America used Pakistan in 1989 and the myopic military regime complied with US dictates for their vested interests and today once again America is making us scapegoat thanks to spineless compliance of Musharraf regime to US demands.
Pakistan 's current unending troubles started the day Pakistan unconditionally decided to join hands with US as a frontline state against war on terror. This sorry state of affair is no different from last phase of cold war when we were left high and dry to deal with 3 million Afghan refugees.
Pakistan has witnessed years of turmoil and polarization which has reached a tumultuous climax today. Pakistan needs to re-examine the post 9/11 foreign policy. More they capitulate to US pressures more will be the militant violence and extremism. Though, there are no easy answers to menace of "terrorism and extremism" but it definitely is not an unsolvable puzzle. The root cause of Pakistan 's leadership predicament can be attributed to a single factor-namely the economic and political system inherited from the colonizers- and later modified by the US . In their eagerness to serve western powers-western solutions were relentlessly borrowed and applied to all walks of Pakistani life. The cut and paste mentality hasn't worked well.
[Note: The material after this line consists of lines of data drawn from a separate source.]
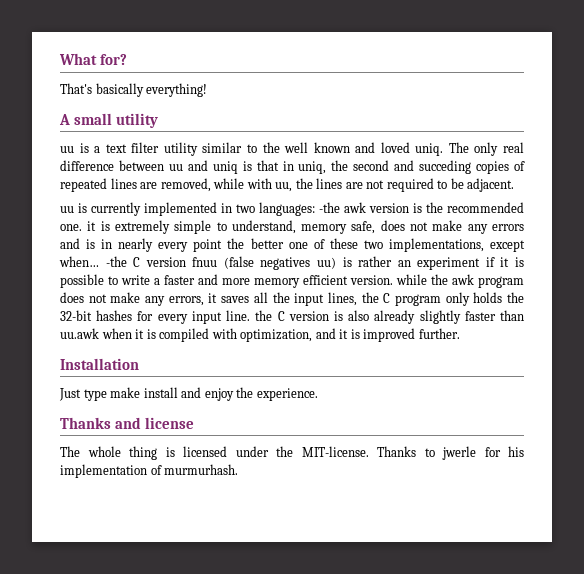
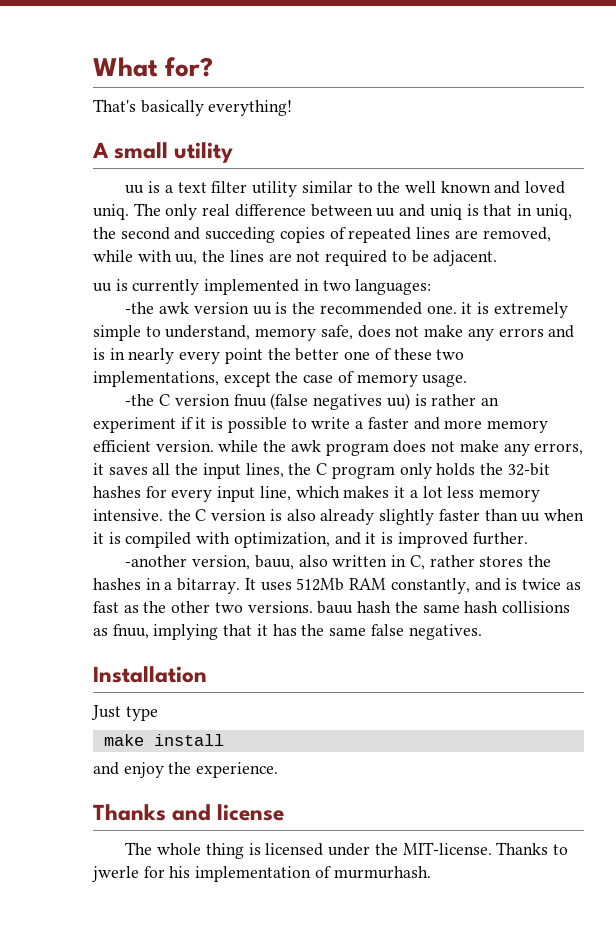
(315, 209) none -> (432, 287) //
(409, 208) none -> [252,306,272,315] uu
[59,256,99,267] when… -> [275,371,468,387] the case of memory usage. //
[226,310,251,321] line. -> [259,486,540,502] [93,509,163,521] line, which makes it a lot less memory intensive.
[60,328,99,339] uu.awk -> [521,513,541,522] uu
(460, 333) none -> [125,555,551,570] [93,578,581,594] [93,601,570,614] [93,624,482,640] // -another version, bauu, also written in C, rather stores the hashes in a bitarray. It uses 512Mb RAM constantly, and is twice as fast as the other two versions. bauu hash the same hash collisions as fnuu, implying that it has the same false negatives.
(107, 395) none -> (158, 713) //
(178, 392) none -> (224, 740) //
The only salvation for Pakistan is for a new dynamic, truly Islamic leadership to take the reigns of power, dismantle the nation's corrupt systems, mismanagement and institutions and reverse Pakistan 's decline. It must possess an acute sensation of the problems of Pakistan and an ideological vision that reflects the beliefs and values of the people. It must raze all vestiges of western domination, monopoly and superiority symptoms. The West has already described this political trend as the movement to re-establish the Caliphate and hence it opposes and wants to keep "terrorism" alive to thwart any serious attempt at humane truthful rule to genuinely help the people to advance their legitimate aspirations.
Talking alone is no solution. Leaders every where know the art of addressing the public. But solutions are need of the hour in Islamabad . Pakistanis have to decide whether Muslims again want to be used as strategic tool in the hands of a superpower which is pursuing imperial and hegemonic designs in the region at the cost of Islamabad's national integration and stability. Pakistan should adopt solutions that are not disconnected from the problems of Pakistan and opposed to the beliefs and cultural values coveted by the people.